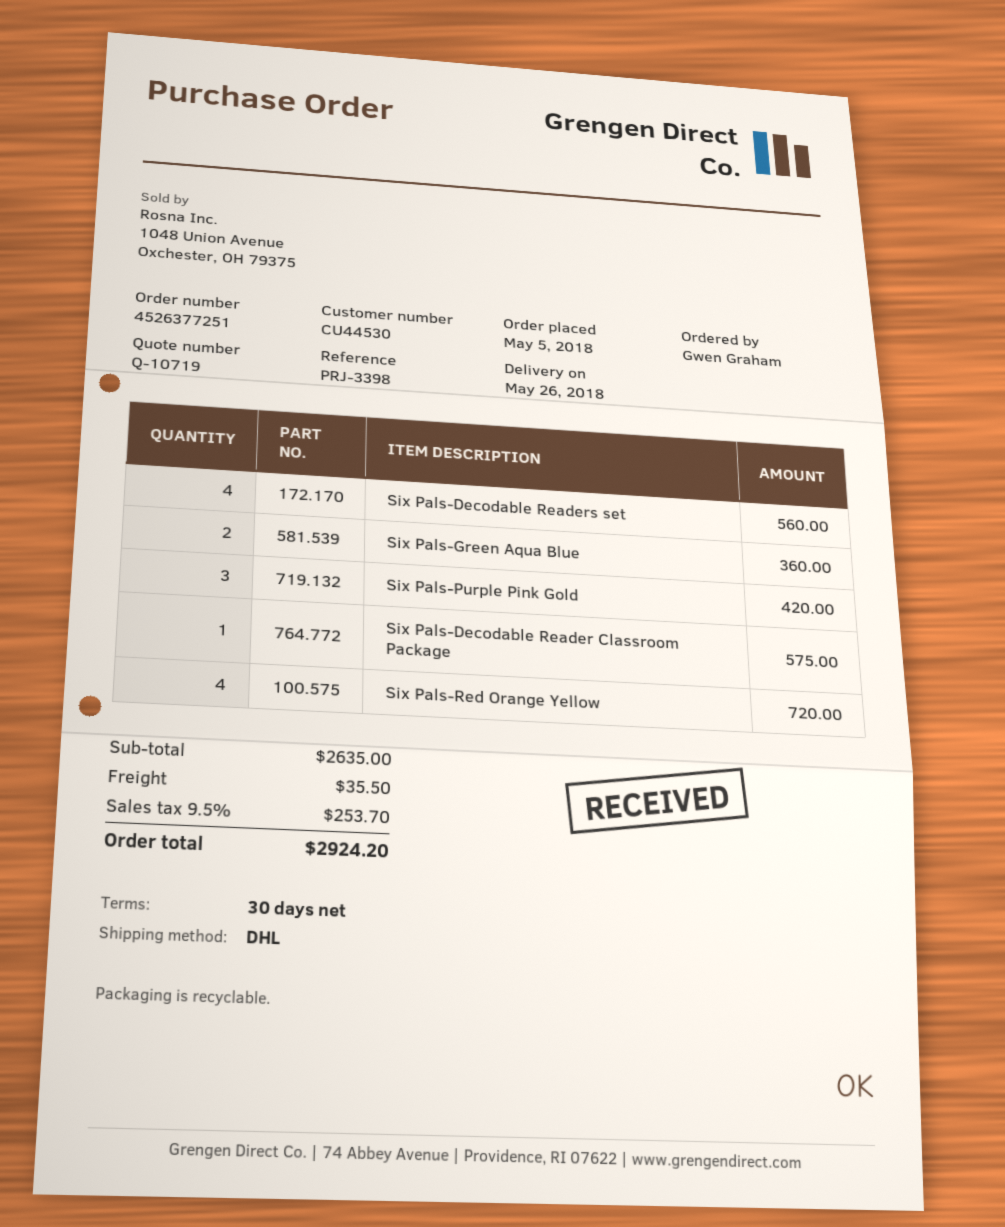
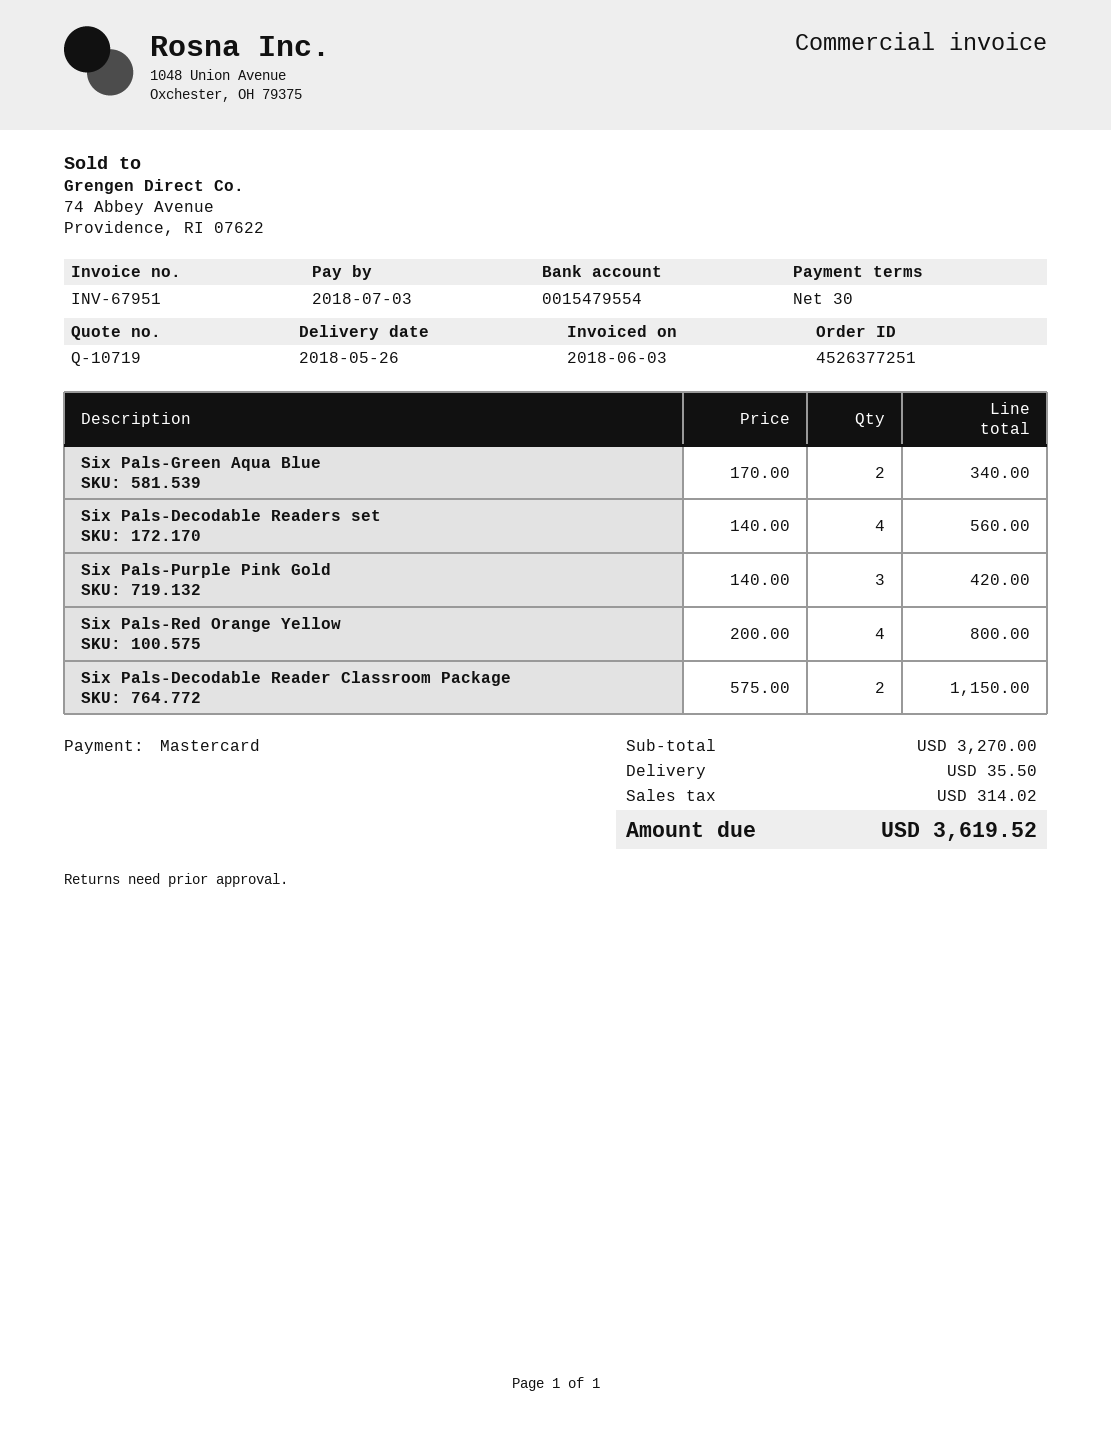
Six Pals-Green Aqua Blue: 2 for 360.00 -> 2 for 340.00
Six Pals-Decodable Reader Classroom Package: 1 for 575.00 -> 2 for 1150.00
Six Pals-Red Orange Yellow: 4 for 720.00 -> 4 for 800.00
subtotal: 2635.00 -> 3270.00
tax: 253.70 -> 314.02
total: 2924.20 -> 3619.52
□ □ □
ACTIVITY: The material should be duplicated word for word, with no images included.

RESPONSE FOR THIS EXERCISE:
Six Pals-Green Aqua Blue: 2 for 360.00 -> 2 for 340.00
Six Pals-Decodable Reader Classroom Package: 1 for 575.00 -> 2 for 1150.00
Six Pals-Red Orange Yellow: 4 for 720.00 -> 4 for 800.00
subtotal: 2635.00 -> 3270.00
tax: 253.70 -> 314.02
total: 2924.20 -> 3619.52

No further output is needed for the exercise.